6. The intelligent control method for a water conservancy project gate according to claim 5, characterized in that: The required adjustment amount is calculated based on the target gate opening and the current gate position, and the nonlinear field intensity mapping algorithm is used to determine the magnetic field intensity and magnetic field direction vector to generate the three-dimensional magnetic field control parameters. The specific steps are as follows: Collect the current gate position and combine it with the target gate opening to obtain the required adjustment amount; Based on the quantity to be adjusted, the nonlinear field intensity mapping algorithm is used to calculate the magnetic field strength, and the magnetic field direction vector is determined by the sign of the quantity to be adjusted; The magnetic field intensity and magnetic field direction vector are combined into a three-dimensional magnetic field control parameter.

7. The intelligent control method for a water conservancy project gate according to claim 6, characterized in that: The three-dimensional magnetic field control parameters are converted into three-phase drive current, the impeller tangential force is generated by the Lorentz force formula, and the impeller angular acceleration is obtained. The gate movement is controlled by the impeller angular acceleration. The specific steps are as follows: Perform Park-Clark inverse transformation on the three-dimensional magnetic field control parameters to generate three-phase drive current; The tangential force acting on the impeller is obtained by using the Lorentz force formula according to the three-phase driving current to generate the impeller tangential force; The impeller angular acceleration is obtained according to the impeller tangential force, and the gate movement is controlled by the impeller angular acceleration.

8. An intelligent control system for a water conservancy project gate, based on the intelligent control method for a water conservancy project gate according to any one of claims 1 to 7, characterized in that: include, The signal acquisition module is used to collect the original signals of water surface height and water flow velocity, and capture the quantum spectrum of environmental noise, align it with the original signal in time, and generate a signal group; The signal purification module is used to construct a quantum correlation mapping function based on the signal group, remove noise through quantum deconvolution operation, and generate a pure signal group; The inverse gate opening module is used to inversely solve the theoretical gate opening through the improved flow equation based on the pure signal group, and generate the target gate opening by combining the inertia compensation coefficient; The magnetic field control module is used to calculate the required adjustment amount based on the target gate opening and the current gate position, and use a nonlinear field strength mapping algorithm to determine the magnetic field strength and magnetic field direction vector to generate three-dimensional magnetic field control parameters; The gate control module is used to convert the three-dimensional magnetic field control parameters into three-phase drive current, generate the impeller tangential force through the Lorentz force formula, and obtain the impeller angular acceleration, and control the gate movement through the impeller angular acceleration.

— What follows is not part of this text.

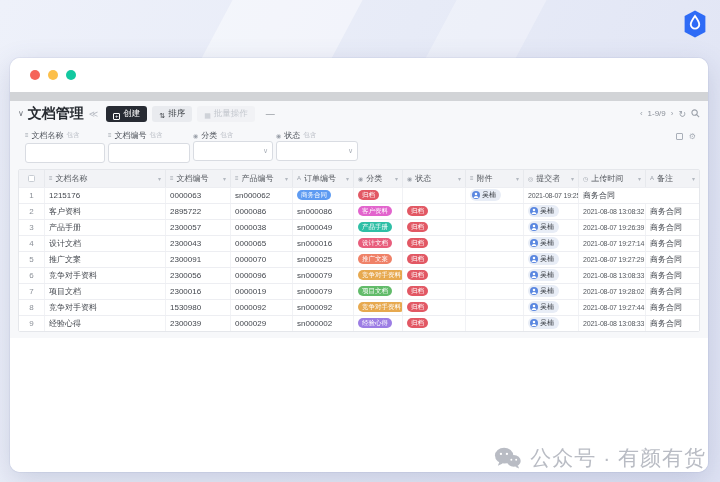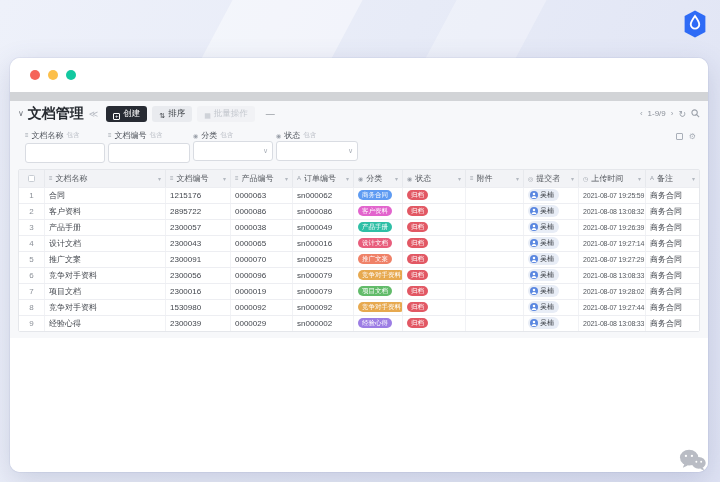"合同" div.c { html: <div>合同</div> -> none }
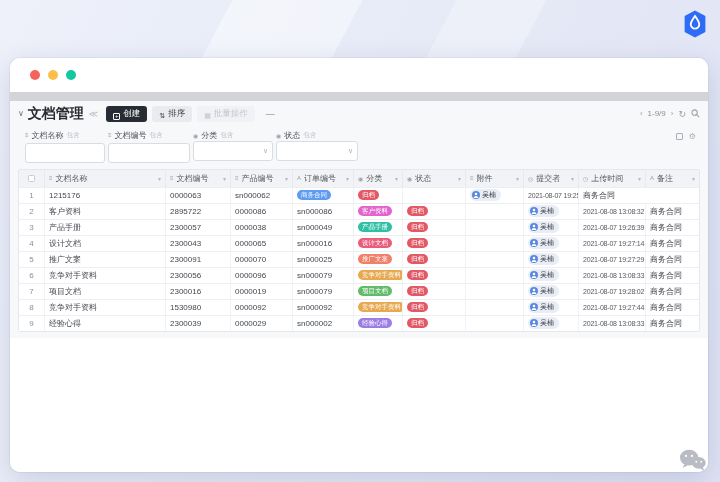"公众号 · 有颜有货" span { html: none -> <span>公众号 · 有颜有货</span> }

9. A computer device comprising a memory and a processor, wherein the memory stores a computer program, wherein: When the processor executes the computer program, the steps of the intelligent control method for the water conservancy project gate according to any one of claims 1 to 7 are implemented.

10. A computer-readable storage medium having a computer program stored thereon, characterized in that: When the computer program is executed by a processor, the steps of the intelligent control method for a water conservancy project gate according to any one of claims 1 to 7 are implemented.